I watched the finals of the 1988 Stanley Cup on the NHL Channel a few weeks ago, and the differences between then and now couldn’t be starker. Players in their defensive zone were basically skating all over the place on the perimeter, leaving gaping holes in their coverage (which Gretzky and Co. were all too obliging to take advantage of). Nowadays players tend to collapse around their goalie more, causing a ton of blocked shots (and deflected passes), and more goals are scored on such deflections now against defenses which are light-years more disciplined. We also have the neutral zone trap of course; people like Jacques Lemaire basically did come up with ways to slow down the big offensive teams, tho they were several years too late w.r.t. the Oilers. I still think they would have won in any era, but it would have been more of a grind now than it was. Bigger goalie pads probably has something to do with it too, but not all of it.

When Don Bradman dominated cricket the English team came up with a tactic to try to counteract his brilliance. They bowled short-pitched balls on leg stump, then stacked the leg-side with fieldsmen. It became known as Bodyline.

The rules were changed to outlaw Bodyline, by limiting the number of fieldsmen allowed behind square leg.

(About now our US friends’ heads are exploding ;))

So in a roundabout way Bradman’s superiority led to a rule change, as a result of a tactic employed to try to stop him.

The icing rule hockey was established in response primarily to one game when the New York Americans iced the puck over 50 times in a game with the Boston Bruins to preserve a one-goal lead. A few week later, the Bruins retaliated by icing the puck 87 times. Fans hated it.

Daryl Dawkins in the NBA is credited for causing the requirement for breakaway rims, since he shattered too many backboards. Gus Johnson was also famous for breaking backboards and he led to a rule in the NBA requiring teams to have an extra backboard available at the game (which didn’t help when Johnson broke two of them in a game).

Great post.

I cannot think of a major sport that has so dramatically evolved in the recent past than hockey. If you watch a World Series game from 1982 it’s basically the same game as today; worse uniforms, but the quality of play will appear to be as gof as today’s game most of the time. (I pick up on some things they don’t do as well, but it’s not much.) Football looks very similar, as does basketball, as do, for that matter, golf or boxing.

But hockey is a wildly different sport now. The quality of defensive play is vastly higher, and the quality of goaltending is just ten miles better. The defensive discipline in the game today was unheard of 25-30 years ago.

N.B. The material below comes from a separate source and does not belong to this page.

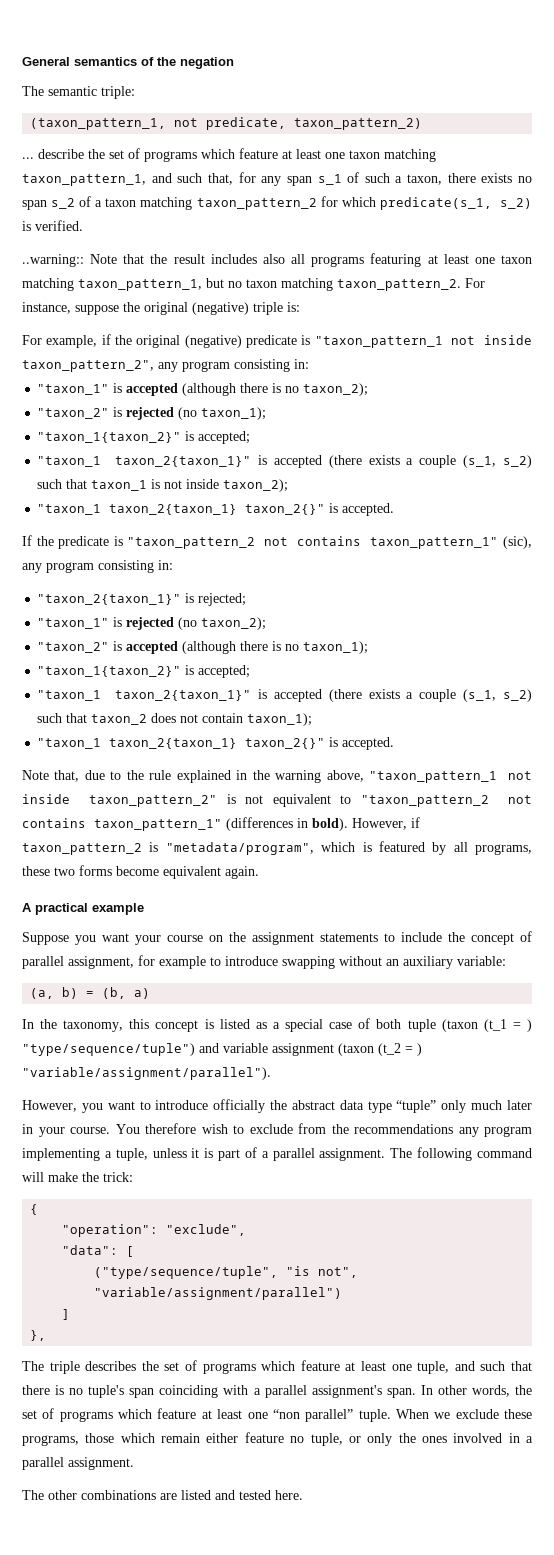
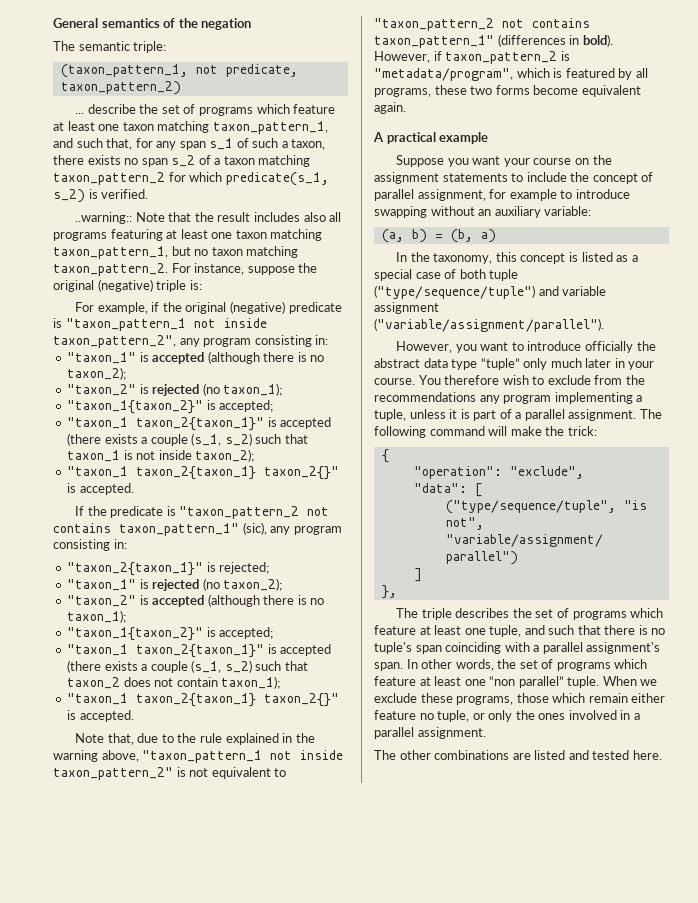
[441,1019,533,1032] [22,1043,422,1056] [22,1067,271,1080] (taxon (t_1 = ) "type/sequence/tuple") and variable assignment (taxon (t_2 = ) "variable/assignment/parallel"). -> [374,285,607,299] [374,302,439,314] [374,318,604,332] ("type/sequence/tuple") and variable assignment ("variable/assignment/parallel").

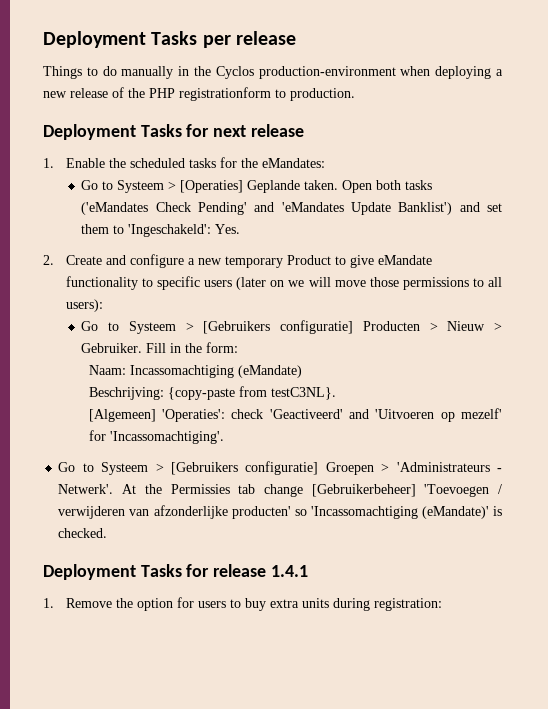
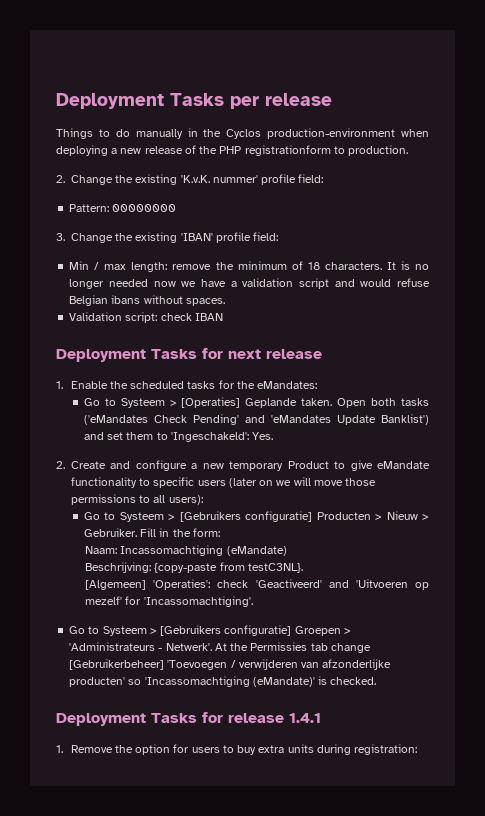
(355, 94) none -> [56,174,324,185] [69,204,177,212] [56,232,279,243] [69,261,429,272] [69,278,431,289] [69,295,225,306] [69,312,223,323] // 2. Change the existing 'K.v.K. nummer' profile field: // Pattern: 00000000 // 3. Change the existing 'IBAN' profile field: // Min / max length: remove the minimum of 18 characters. It is no longer needed now we have a validation script and would refuse Belgian ibans without spaces. // Validation script: check IBAN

Defensive goaltending was banned because of George Mikan, the first really dominant NBA player.

I think they also widened the free throw lane because of Mikan. Before that, it was shaped like a keyhole, which is why the free throw lane is still sometimes called the key.

The NCAA began requiring athletes to attend class because a super-talented corner back (who shall remain nameless) didn’t attend any classes his senior year at (school omitted).

It’s called the Deion Sanders Rule. (Oops! :wink: ). Does that count?

In response to Ted Williams’ prowess at hitting and his almost unwavering tendency to pull the ball, Lou Boudreau invented the Williams Shift. In essence, he vacated the entire left side of the field. Williams, being the stubborn jackass that he was, hit into the shift anyway instead of slapping a few to left and crushing it, something he almost certainly could have done.

The shift is still occasionally seen, but aside from groundskeeper shenanigans this is the most blatant response to dominating performance I have ever come across. They were willing to give him certain hits just to mess with his head, and he did it anyway just to spite them.

Actually the shift has come back in a big way lately, and results in people like Toronto 3B Brett Lawrie getting a ton of chances they wouldn’t otherwise get, because they are playing in strange places (against LH sluggers Lawrie is usually ensconced in short RF). To his credit Williams in his later years did go to left more.